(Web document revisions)

^^^^^^^^^^^^^^^^

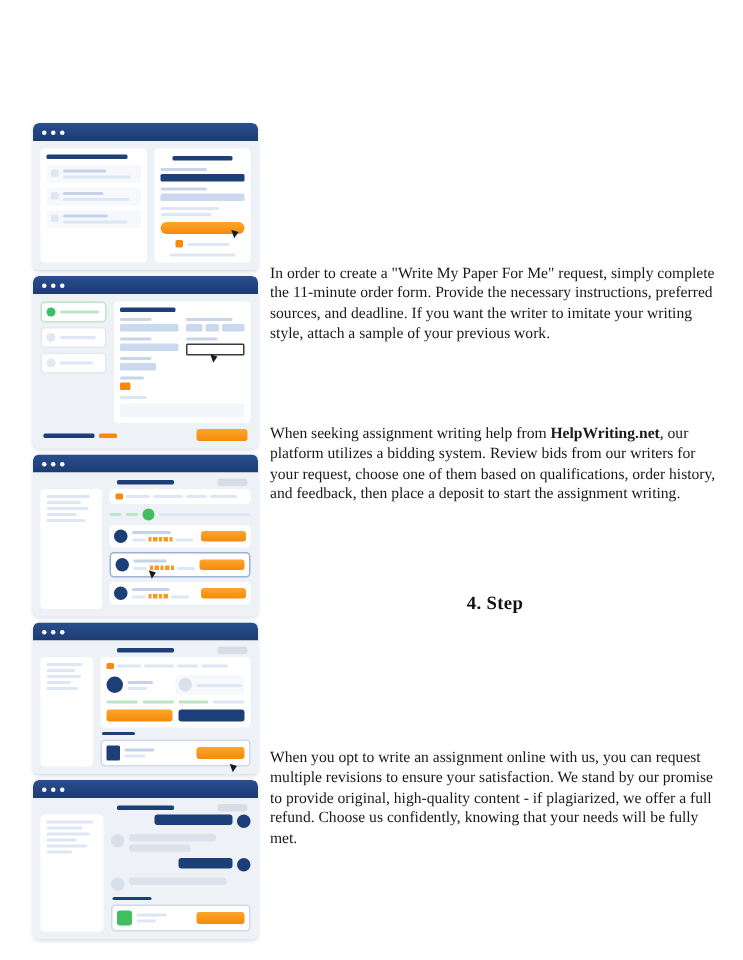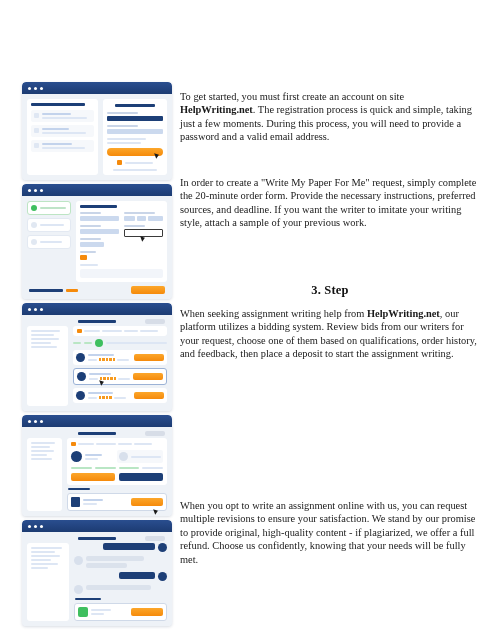--- a/index.html
+++ b/index.html
@@ -472,29 +472,28 @@
             </div>
           </div>
         </div>
       </div>
     </div>
 
   </div>
 
   <div class="steps">
     <div class="step-block sb1">
-      <p class="step-body">To get started, you must first create an account on site <b>HelpWriting.net</b>. The registration process is quick and simple, taking just a few moments. During this process, you will need to provide a password and a valid email address.</p>
     </div>
     <div class="step-block sb2">
-      <p class="step-body">In order to create a "Write My Paper For Me" request, simply complete the 20-minute order form. Provide the necessary instructions, preferred sources, and deadline. If you want the writer to imitate your writing style, attach a sample of your previous work.</p>
+      <p class="step-body">In order to create a "Write My Paper For Me" request, simply complete the 11-minute order form. Provide the necessary instructions, preferred sources, and deadline. If you want the writer to imitate your writing style, attach a sample of your previous work.</p>
     </div>
     <div class="step-block sb3">
-      <p class="step-head">3. Step</p>
       <p class="step-body">When seeking assignment writing help from <b>HelpWriting.net</b>, our platform utilizes a bidding system. Review bids from our writers for your request, choose one of them based on qualifications, order history, and feedback, then place a deposit to start the assignment writing.</p>
     </div>
     <div class="step-block sb4">
+      <p class="step-head">4. Step</p>
     </div>
     <div class="step-block sb5">
       <p class="step-body">When you opt to write an assignment online with us, you can request multiple revisions to ensure your satisfaction. We stand by our promise to provide original, high-quality content - if plagiarized, we offer a full refund. Choose us confidently, knowing that your needs will be fully met.</p>
     </div>
   </div>
 
 </div>
 
 </body></html>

^^^^^^^^^^^^^^^^

TASK TO CARRY OUT >> The line with "complete the 20-minute" ends the range, and the first line of the data begins it; repeat exactly those lines and nothing more, omitting pictures.

EXERCISE SOLUTION >>
--- a/index.html
+++ b/index.html
@@ -472,29 +472,28 @@
             </div>
           </div>
         </div>
       </div>
     </div>
 
   </div>
 
   <div class="steps">
     <div class="step-block sb1">
-      <p class="step-body">To get started, you must first create an account on site <b>HelpWriting.net</b>. The registration process is quick and simple, taking just a few moments. During this process, you will need to provide a password and a valid email address.</p>
     </div>
     <div class="step-block sb2">
-      <p class="step-body">In order to create a "Write My Paper For Me" request, simply complete the 20-minute order form. Provide the necessary instructions, preferred sources, and deadline. If you want the writer to imitate your writing style, attach a sample of your previous work.</p>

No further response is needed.